RECORD EXTRACTS ▸
»»
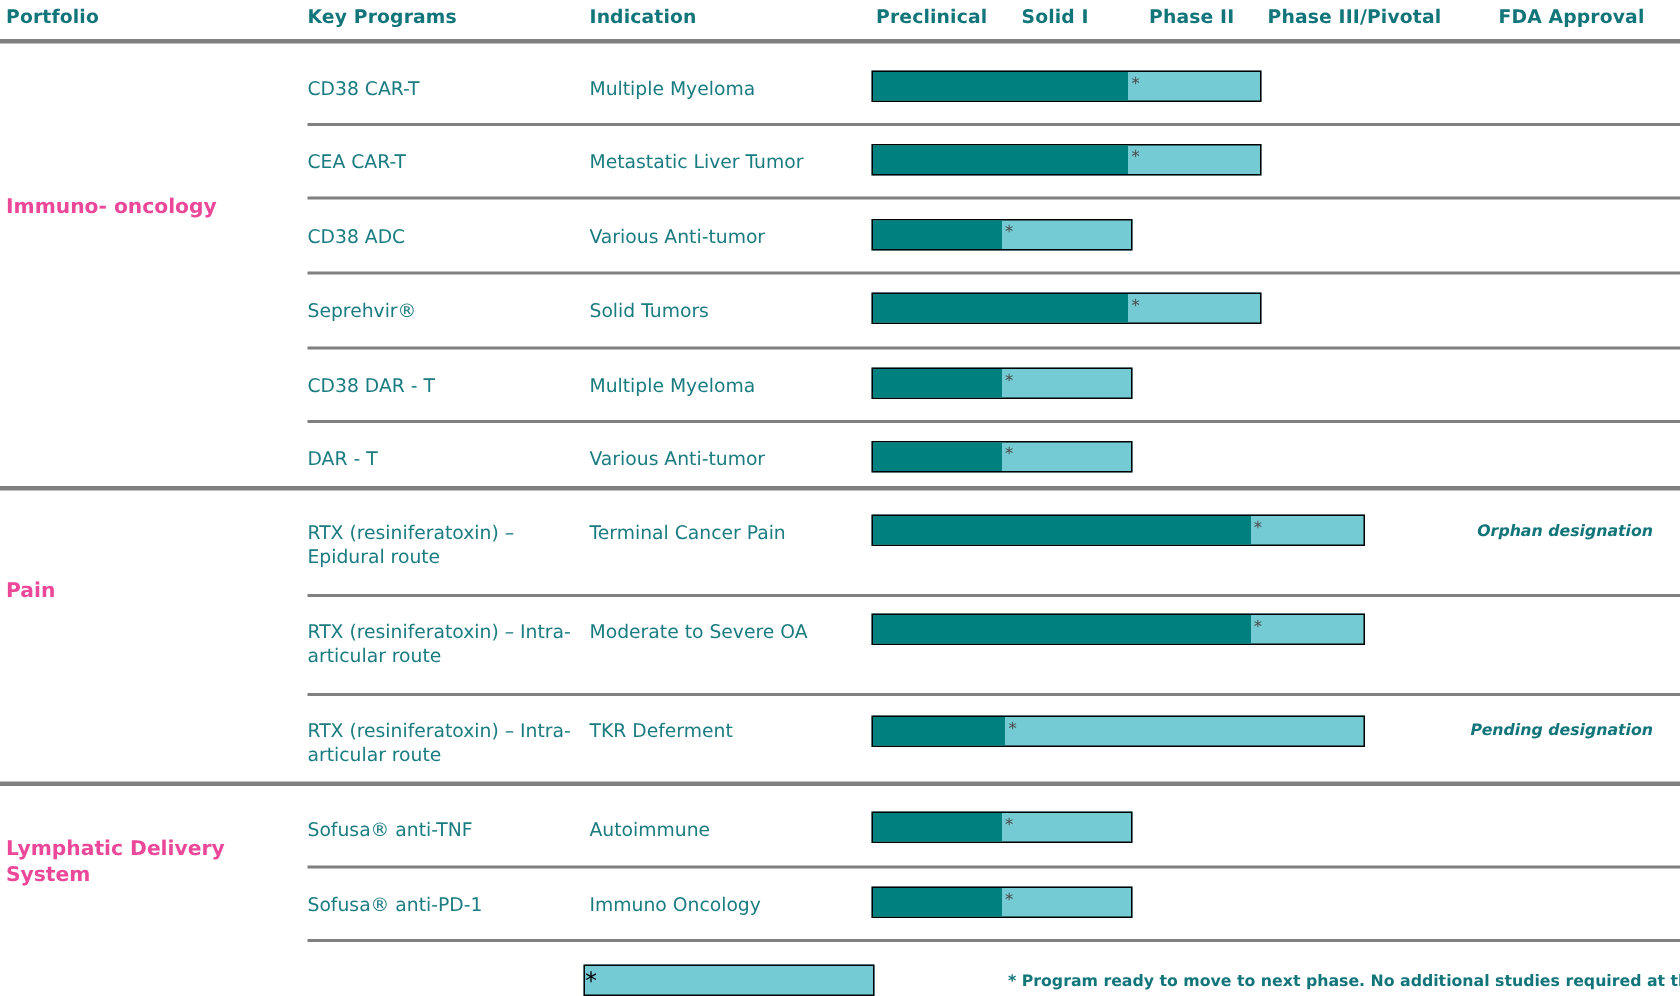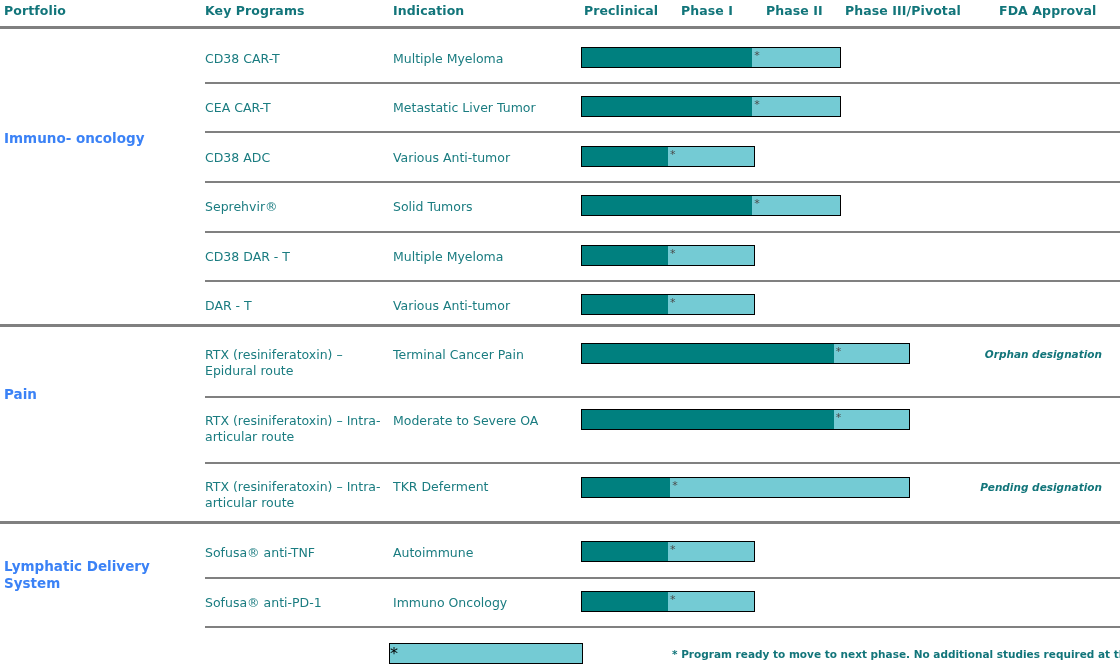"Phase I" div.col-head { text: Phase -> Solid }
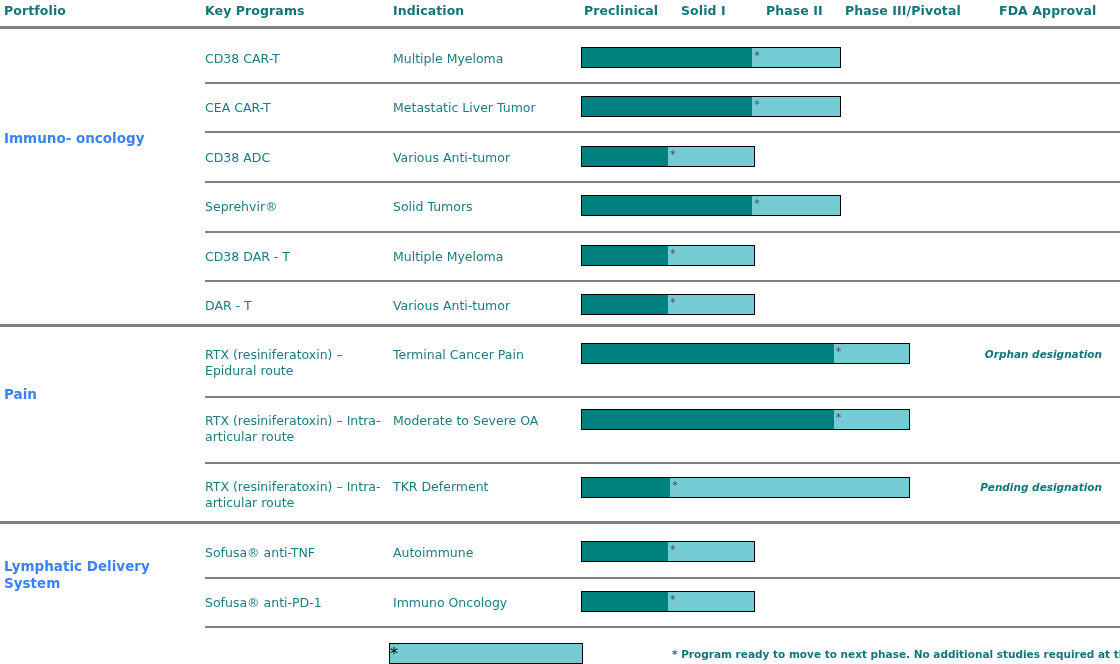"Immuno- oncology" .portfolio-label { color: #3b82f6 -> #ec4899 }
««
»»
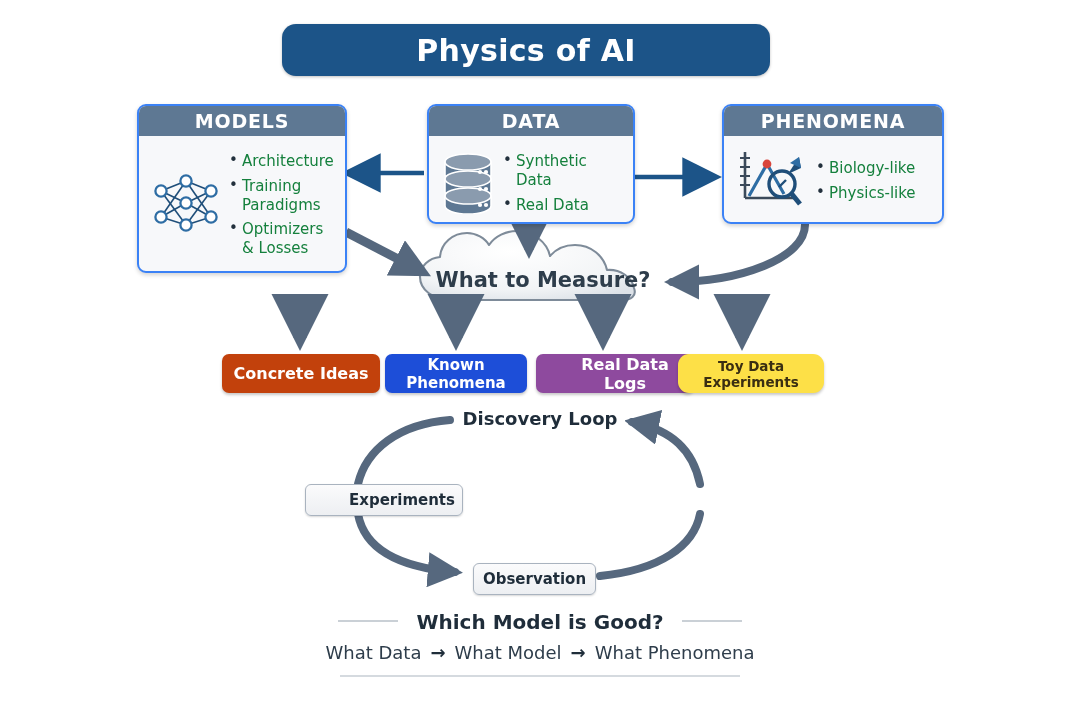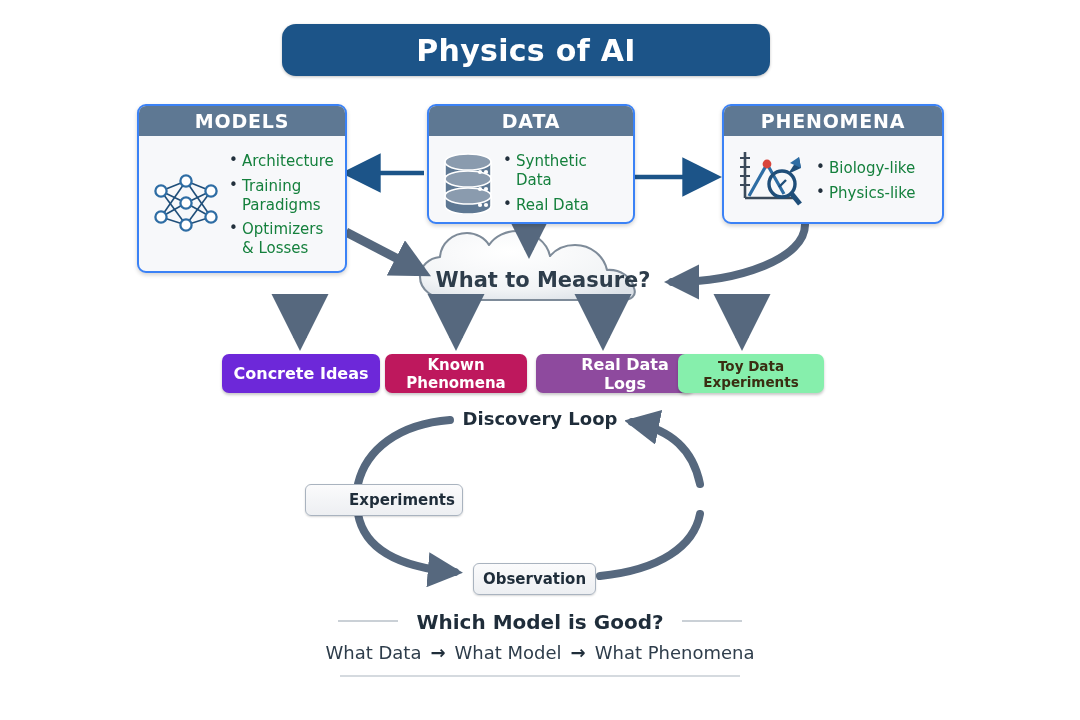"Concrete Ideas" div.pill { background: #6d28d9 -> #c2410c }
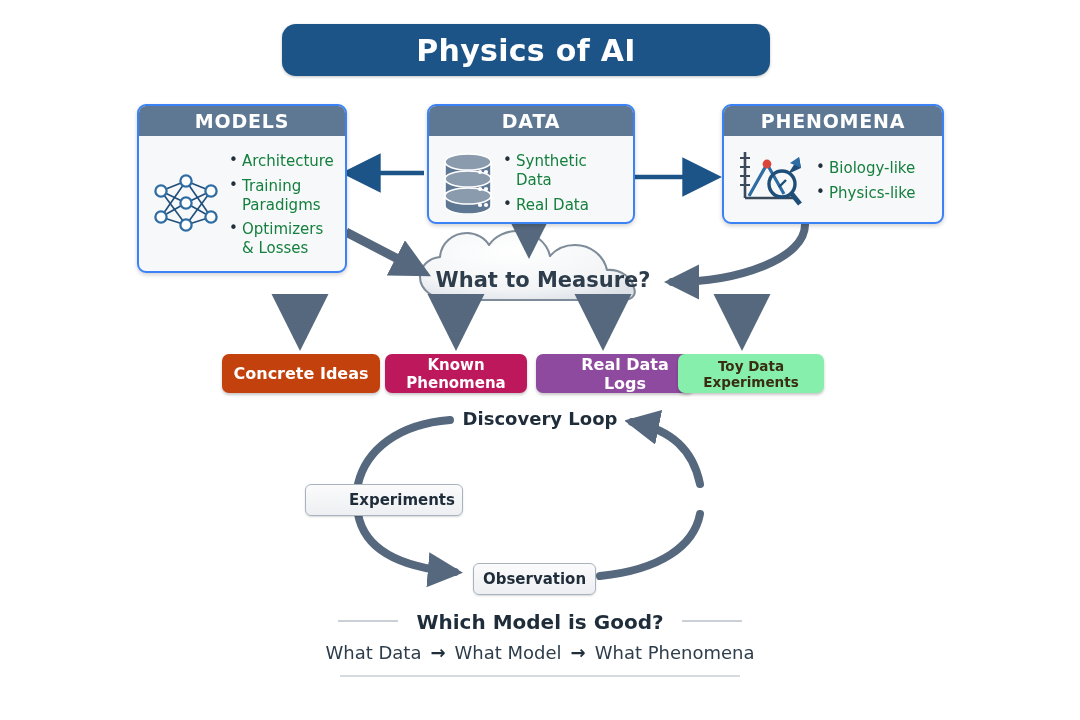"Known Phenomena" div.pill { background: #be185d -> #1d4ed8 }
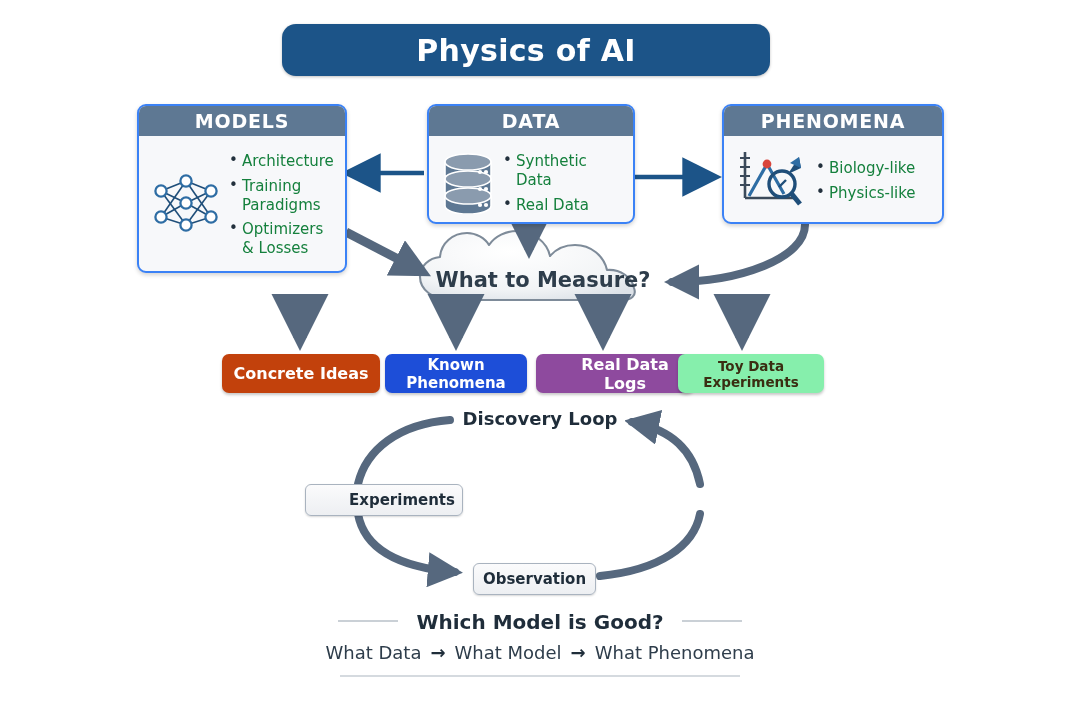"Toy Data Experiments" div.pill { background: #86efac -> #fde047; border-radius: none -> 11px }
««
PROBLEM TO WORK ON ▸ Of all the material above, only the lines from the one that has "text: Phase ->" down to the one that has "color: #3b82f6 ->" are to be written out, exactly and with both ends included. Pictures are skipped.

TASK SOLUTION ▸
"Phase I" div.col-head { text: Phase -> Solid }
"Immuno- oncology" .portfolio-label { color: #3b82f6 -> #ec4899 }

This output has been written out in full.